My guess was that it was a replacement unit or that it went to a shop with a central drive unit for multiple machines. 
Any other possibilities?
I did get a countershaft with the machine that has been added during the last 73 years.
Will post more pictures as work progresses.
Regards


----------



## GK1918 (Sep 11, 2013)

Sweet, you will love it.  We have two long beds and work em hard, they dont care.  I'll whisper this, we had never touched or replaced wicks. All I can
say, a steady 8hr day, they run cool or room temp, however, they were never laid up either or restored.  And then they get the oil can every couple
hrs, maybe thats the ticket good luck.


----------



## woodtickgreg (Sep 12, 2013)

Pretty cool that the machine was sold through the same dealer here in the Detroit area that my heavy ten came from, Lee machinery. Be sure to post pics when you get her put back together.


----------



## Bailey (Sep 12, 2013)

GK1918 said:


> Sweet, you will love it.  We have two long beds and work em hard, they dont care.  I'll whisper this, we had never touched or replaced wicks. All I can
> say, a steady 8hr day, they run cool or room temp, however, they were never laid up either or restored.  And then they get the oil can every couple
> hrs, maybe thats the ticket good luck.



GK,
Thanks for the encouraging words.
The PO had stated that he was unsure of how long it had set, before he got it.
After getting the machine it definitely needed at least a good cleaning, most of the wicks were gone.
I don't think the machine had been taken apart in 73 years.
Taking this puppy apart has given me a better understanding of how it works.
And since it was apart I decided to give it a coat of paint and one thing leads to another.
Tonight I fit headstock with cone temporarily and mounted countershaft to see what length belt was needed.

Regards,
Bailey


----------



## Bailey (Sep 14, 2013)

woodtickgreg said:


> Pretty cool that the machine was sold through the same dealer here in the Detroit area that my heavy ten came from, Lee machinery. Be sure to post pics when you get her put back together.



Greg,

Will do. 
But am afraid that I lack the attention to detail and thoroughness that you did on your Heavy 10.
Definitely some nice work you have done on that machine.

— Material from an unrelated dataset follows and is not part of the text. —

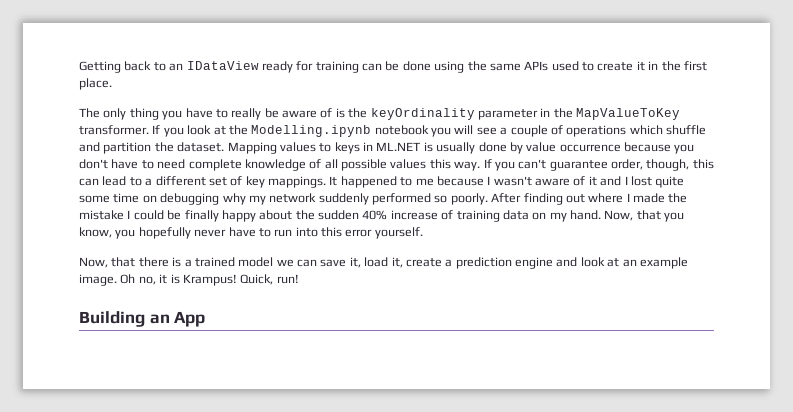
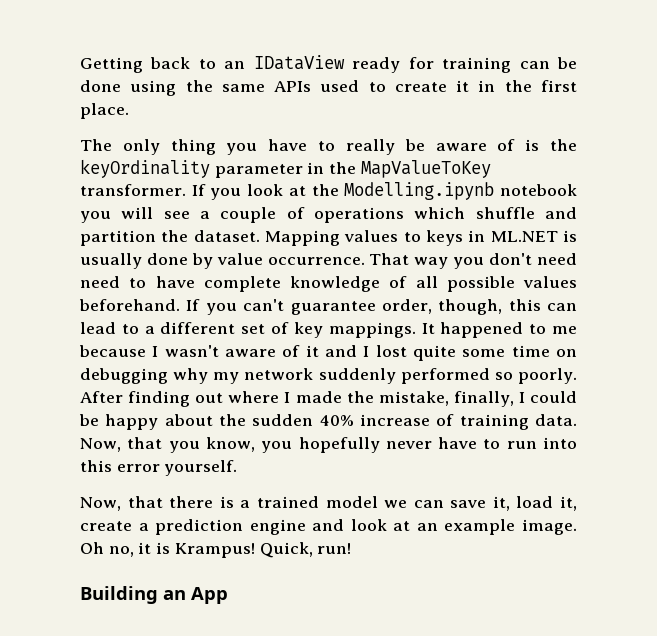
[559,142,695,154] [79,159,186,169] occurrence because you don't have to need -> [267,253,578,269] [80,276,195,288] occurrence. That way you don't need need to have
[429,159,481,171] this way. -> [79,299,180,311] beforehand.
[79,210,124,220] mistake -> [378,391,514,407] mistake, finally,
[184,210,219,222] finally -> (99, 420) none
[502,210,601,222] data on my hand. -> [535,414,577,426] data.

Have you noticed a lack of torque at low frequency on your VFD?
I have a TECO with a 3/4hp that I am considering putting on the 9A.

Is Lee Machinery still in business?
Seems the 9A spent its last 73 yrs. in MI, until last month.

I did notice that there was very little rust on the machine, once I scrubbed the bed down most of the paint 
was still there, and I am unsure of how long the machine had been idle.
Rust happens overnight here in Louisiana.

Regards,
Bailey


----------



## woodtickgreg (Sep 15, 2013)

Bailey said:


> Greg,
> 
> Will do.
> But am afraid that I lack the attention to detail and thoroughness that you did on your Heavy 10.
> ...


I have wondered if lee machinery was still in buisness, I have not checked into it yet. Thank you for the kind words about my 10. Would love to see your lathe and what you are doing to it. Not all lathes need to have a full restore and people may not have the time to devote to such a large project, so don't be shy, show us yours. As far as the vfd goes, I have not needed to run it a low frequency and just change speeds with the pulleys so far. I am also running the original 3/4hp motor. Keep us posted on your progress.


----------



## Bailey (Sep 22, 2013)

The apron needed a good cleaning

- - - Updated - - -

The QCGB


----------



## woodtickgreg (Sep 22, 2013)

The gearbox looks pretty clean for it's age, but I agree the apron could use a cleaning. Did you get any wrenches and tooling with this lathe?


----------



## Bailey (Sep 22, 2013)

woodtickgreg said:


> The gearbox looks pretty clean for it's age, but I agree the apron could use a cleaning. Did you get any wrenches and tooling with this lathe?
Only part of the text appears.